In the 9th century, Lorsch Abbey built the first church there, on the main peak, incorporating Roman construction; it was dedicated to Michael the archangel. The first written mention of the Heiligenberg, as "Aberinesberg", dates to around 870, when abbot Thiotroch of Lorsch Abbey founded a monastery at the site of a former Carolingian royal estate. The church was first mentioned in 890/1.

Ruins of an early Romanesque church survive; the east end dates to the late 10th century and the western sections to c. 1030. The Monastery of St. Michael was founded there in 1023, attributed to Abbot Regimbald. In 1090 a monk named Arnold established a shrine on the lower summit, and a second monastery dedicated to St Stephen, a provostship, was founded there in 1094. A noblewoman called Hazecha was buried there in 1100; her gravestone is the oldest known medieval inscription in Heidelberg. In the mid-13th century the two monasteries were transferred from Lorch to the Archbishopric of Mainz and in 1265 the Benedictines there were replaced by Premonstratensians from All Saints' Abbey in the Black Forest, after which the name was changed to Allerheiligen-Berg (all saints' mountain), the ancestor of its present name.
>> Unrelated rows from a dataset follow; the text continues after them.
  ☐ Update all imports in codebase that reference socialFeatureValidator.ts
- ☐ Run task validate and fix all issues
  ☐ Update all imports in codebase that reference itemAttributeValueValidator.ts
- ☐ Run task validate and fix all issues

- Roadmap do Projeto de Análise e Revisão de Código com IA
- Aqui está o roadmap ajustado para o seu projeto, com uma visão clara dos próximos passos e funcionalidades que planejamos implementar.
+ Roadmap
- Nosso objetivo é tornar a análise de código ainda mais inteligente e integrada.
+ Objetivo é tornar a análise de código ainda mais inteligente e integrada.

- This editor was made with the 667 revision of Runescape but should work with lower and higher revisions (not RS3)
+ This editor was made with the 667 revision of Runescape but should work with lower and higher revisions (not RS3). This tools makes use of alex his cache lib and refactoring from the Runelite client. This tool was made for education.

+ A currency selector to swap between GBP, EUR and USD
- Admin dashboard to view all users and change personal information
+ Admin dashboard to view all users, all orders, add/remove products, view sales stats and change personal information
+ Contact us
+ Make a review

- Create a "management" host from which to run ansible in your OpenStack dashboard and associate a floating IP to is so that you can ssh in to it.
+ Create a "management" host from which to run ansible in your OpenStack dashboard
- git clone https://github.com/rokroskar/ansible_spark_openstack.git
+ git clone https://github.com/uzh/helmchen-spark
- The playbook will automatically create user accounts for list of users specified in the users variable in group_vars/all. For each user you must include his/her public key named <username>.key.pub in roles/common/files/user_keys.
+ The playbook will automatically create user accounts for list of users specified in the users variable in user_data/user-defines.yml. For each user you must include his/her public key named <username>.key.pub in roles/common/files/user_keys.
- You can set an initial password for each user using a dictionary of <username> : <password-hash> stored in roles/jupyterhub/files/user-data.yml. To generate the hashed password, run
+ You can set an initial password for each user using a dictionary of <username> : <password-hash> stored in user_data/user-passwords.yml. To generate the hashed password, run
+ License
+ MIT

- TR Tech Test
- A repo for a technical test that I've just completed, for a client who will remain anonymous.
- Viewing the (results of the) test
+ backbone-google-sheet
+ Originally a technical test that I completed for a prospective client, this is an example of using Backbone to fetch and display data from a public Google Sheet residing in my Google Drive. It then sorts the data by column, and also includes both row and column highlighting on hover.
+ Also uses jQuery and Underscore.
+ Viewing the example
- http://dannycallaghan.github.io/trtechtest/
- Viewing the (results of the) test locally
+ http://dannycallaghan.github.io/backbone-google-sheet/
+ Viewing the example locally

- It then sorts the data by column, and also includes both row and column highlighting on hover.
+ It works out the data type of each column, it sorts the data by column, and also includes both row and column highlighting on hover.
The political conflict concerning the archdiocese resulted in the destruction of the church in 1460, and the tower at the north end collapsed in 1503. Jakob Micyllus described the Monastery of St. Michael as a ruin in 1537, and the oldest depiction of it, by Matthäus Merian in his Topographia Palatinatus of 1645, shows it in ruins, but with most of the walls and the crossing tower still standing.

At the Reformation, in 1555, the Count Palatine took possession of both monasteries. In 1589, St. Stephen's was bestowed on Heidelberg University; the Senate decided to raze it and sell the stones.

Since 2012 Heiligenberg has been protected from excavation by the state of Baden-Württemberg.

==Structures and remains of structures on the Heiligenberg==
===Celtic hill fort===
There are traces of a double-walled Celtic hill fort constructed in the 4th century BCE.

===Heidenloch===
The so-called Heidenloch (heathen hole) is a pit 55 m deep, of unknown age and purpose. It has been suggested that it is a Roman well or cistern.

===Monastery of St. Michael and traces of Roman temple===
The ruins of the basilica church of the Monastery of St. Michael, built in 1023, are on the primary summit. Within the nave are traces of the Roman temple of Mercury.

===Monastery of St. Stephen===
The ruins of the Monastery of St. Stephen, built at the end of the 11th century, are on the lower summit.

===Heiligenberg Tower===
The Heiligenberg Tower was built in the 19th century as a lookout tower, using stones from the Monastery of St. Stephen.

===Bismarck Tower===
The Bismarck Tower was built in 1903 as a monument to Otto von Bismarck. It is one of the Bismarck towers constructed after Wilhelm Kreis' design, intended to have a flame lit at the top. It is on the south slope of the Heiligenberg overlooking the Philosophers' Way.

===Thingstätte===
During the Third Reich, the Heidelberg Thingstätte open-air theatre was constructed in 1934/5 on the ridge between the Heiligenberg and the Michaelsberg as part of the Thingspiel movement. It is once more in use as a venue for open-air events.